Generative AI shopping advisors: Retailers grapple with the dual demands of connecting customers to the products they desire while delivering elevated, human-like, omnichannel shopping experiences that align with their individual needs and preferences.

To meet these goals, retailers are gearing up to introduce cutting-edge, generative AI-powered shopping advisors, which will undergo meticulous training on the retailers’ distinct brand, products and customer data to ensure a brand-appropriate, guided, personalized shopping journey that mimics the nuanced expertise of a human assistant. This innovative approach will help set brands apart and increase customer loyalty by providing personalized help.

Setting up for safety: Retailers across the globe are facing a mounting challenge as organized retail crime grows increasingly sophisticated and coordinated. The National Retail Federation reported that retailers are experiencing a staggering 26.5% surge in such incidents since the post-pandemic uptick in retail theft.

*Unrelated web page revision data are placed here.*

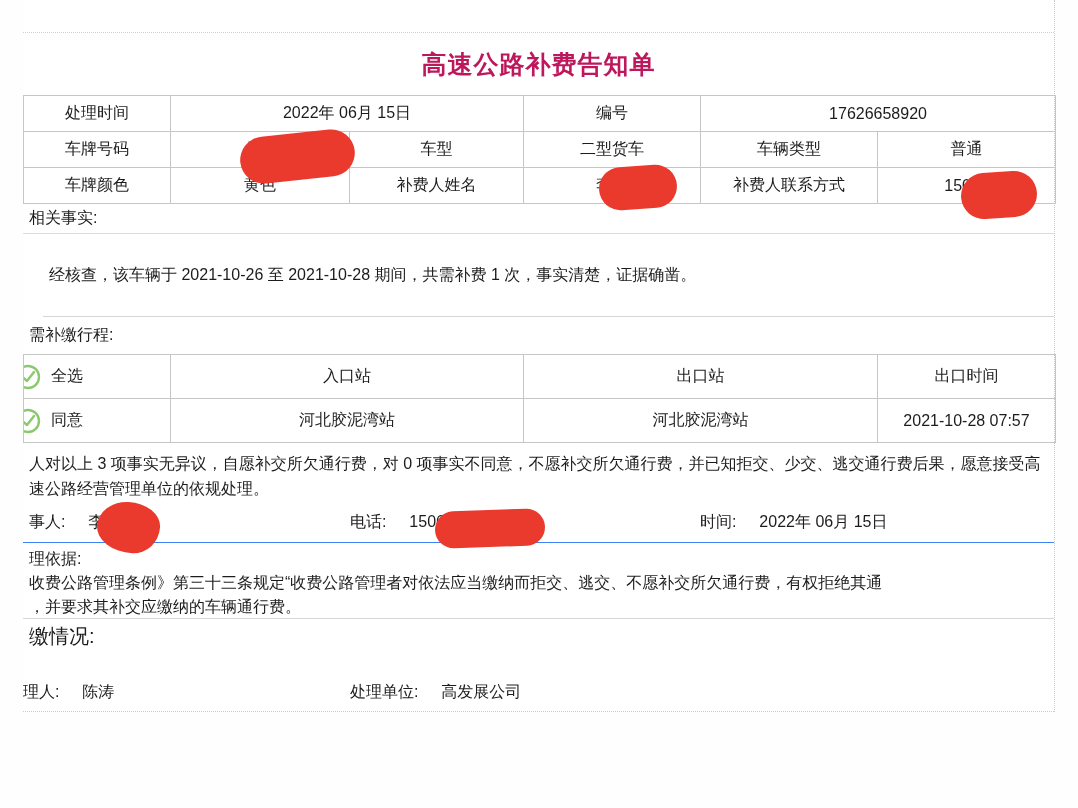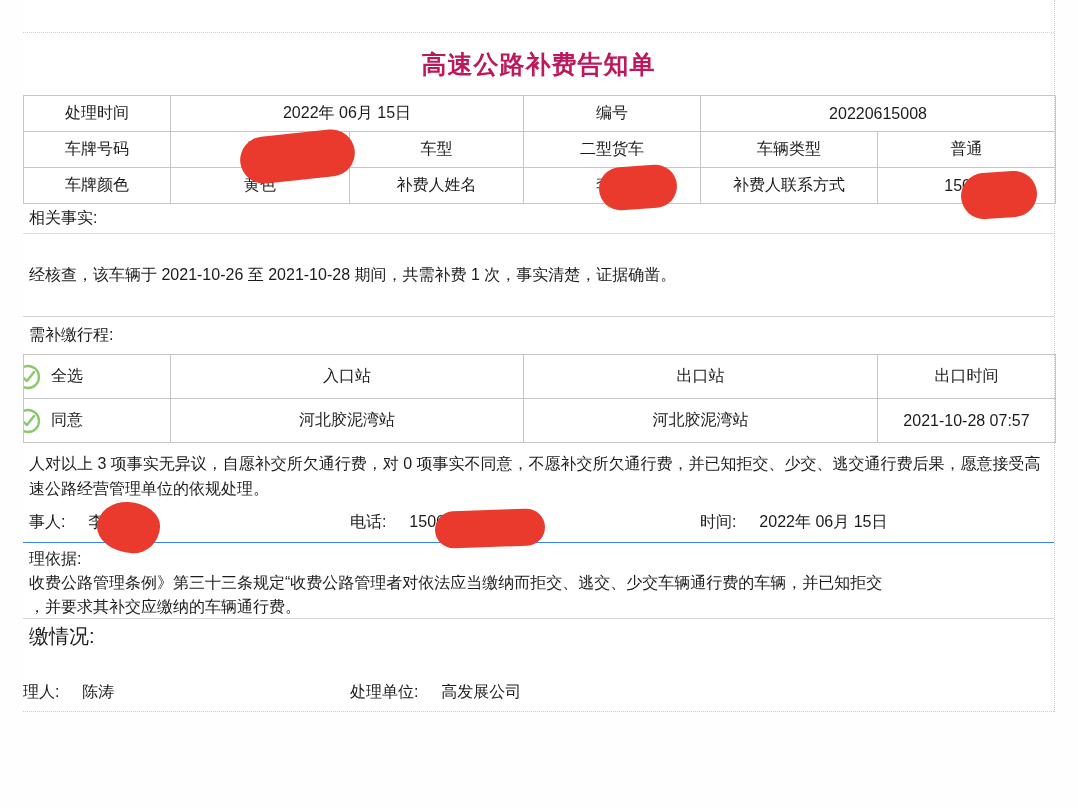"20220615008" td { text: 20220615008 -> 17626658920 }
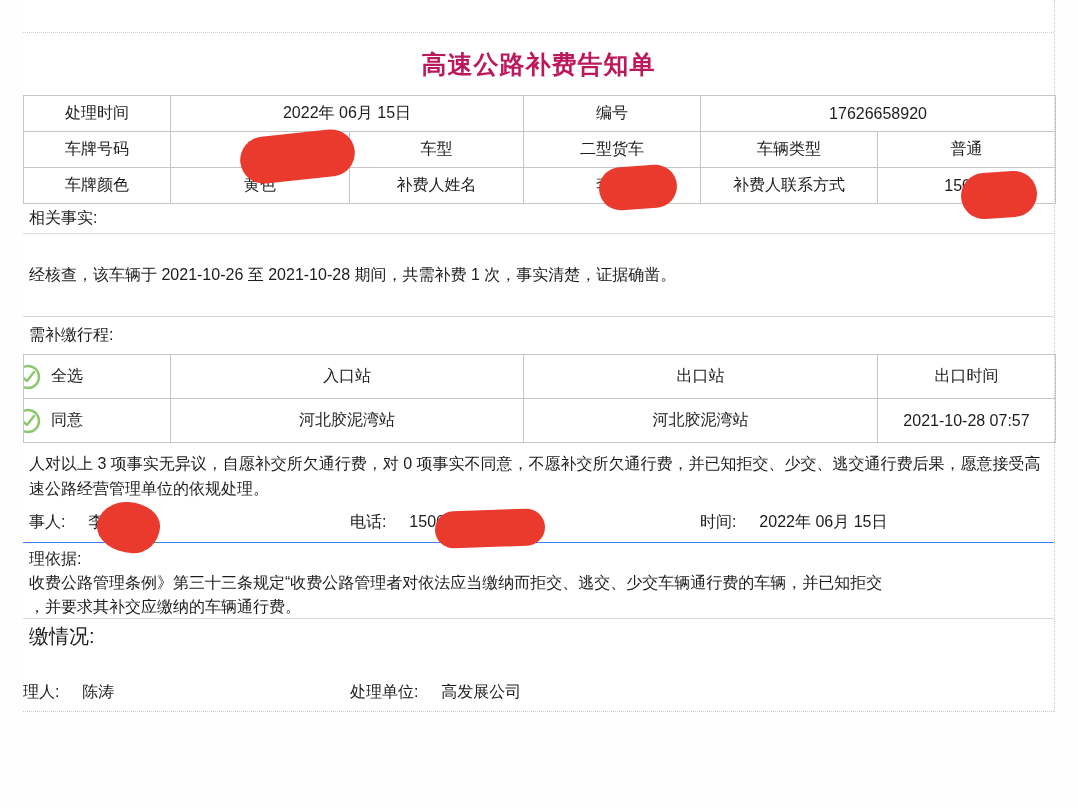"经核查，该车辆于 2021-10-26 至 2021-10-28 期间，共需补费" .facts-body { margin-left: none -> 20px }
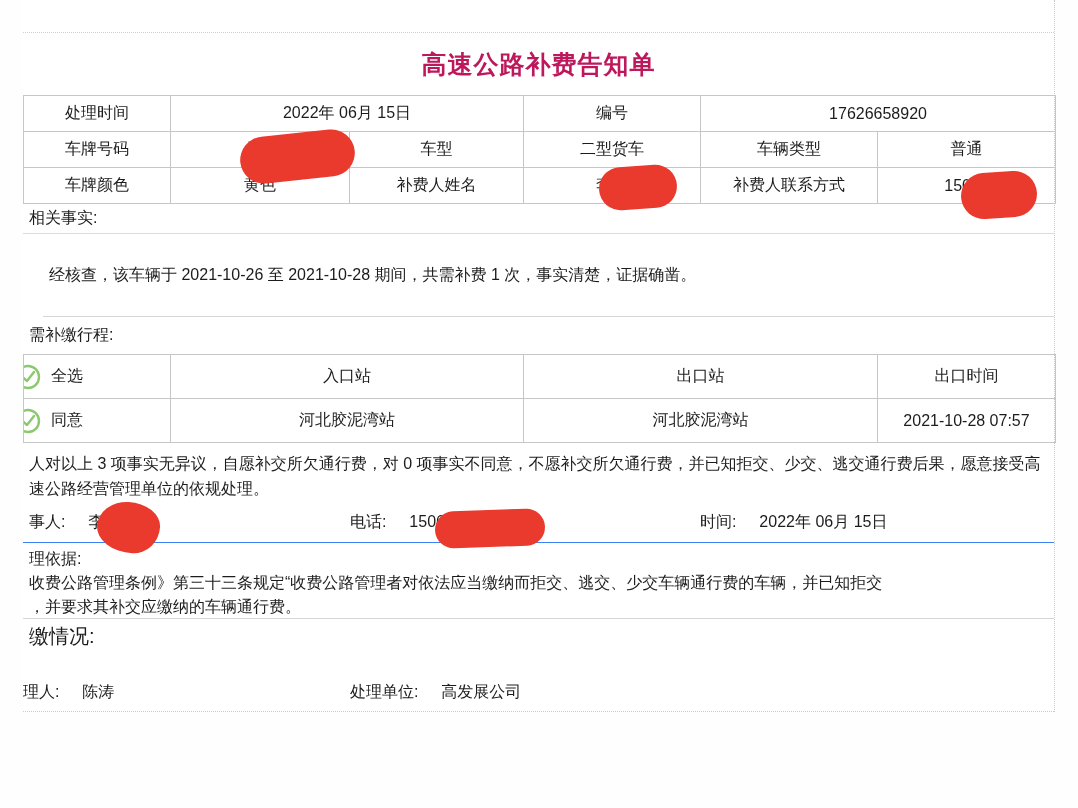"收费公路管理条例》第三十三条规定“收费公路管理者对依法应当缴纳而拒交、逃交、少交" div { text: 少交车辆通行费的车辆，并已知拒交 -> 不愿补交所欠通行费，有权拒绝其通 }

To enhance the safety and security of in-store experiences for both customers and employees, retailers will begin using computer vision and physical security information management software to collect and correlate events from disparate security systems. This will enable AI to detect weapons and unusual behavior like the large-scale grabbing of items from shelves. It will also help retailers proactively thwart criminal activities and maintain a safer shopping environment.

REV LEBAREDIAN
Vice President of Omniverse and Simulation Technology

Industrial digitalization meets generative AI: The fusion of industrial digitalization with generative AI is poised to catalyze industrial transformation.Generative AI will make it easier to turn aspects of the physical world — such as geometry, light, physics, matter and behavior — into digital data. Democratizing the digitalization of the physical world will accelerate industrial enterprises, enabling them to design, optimize, manufacture and sell products more efficiently. It also enables them to more easily create virtual training grounds and synthetic data to train a new generation of AIs that will interact and operate within the physical world, such as autonomous robots and self-driving cars.

3D interoperability takes off: From the drawing board to the factory floor, data for the first time will be interoperable.

The world’s most influential software and practitioner companies from the manufacturing, product design, retail, e-commerce and robotics industries are committing to the newly established Alliance for OpenUSD. OpenUSD, the universal language between 3D tools and data, will break down data siloes, enabling industrial enterprises to collaborate across data lakes, tool systems and specialized teams easier and faster than ever to accelerate the digitalization of previously cumbersome, manual industrial processes.

XINZHOU WU
Vice President of Automotive

Modernizing the vehicle production lifecycle: The automotive industry will further embrace generative AI to deliver physically accurate, photorealistic renderings that show exactly how a vehicle will look inside and out — while speeding design reviews, saving costs and improving efficiencies.

More automakers will embrace this technology within their smart factories, connecting design and engineering tools to build digital twins of production facilities. This will reduce costs and streamline operations without the need to shut down factory lines.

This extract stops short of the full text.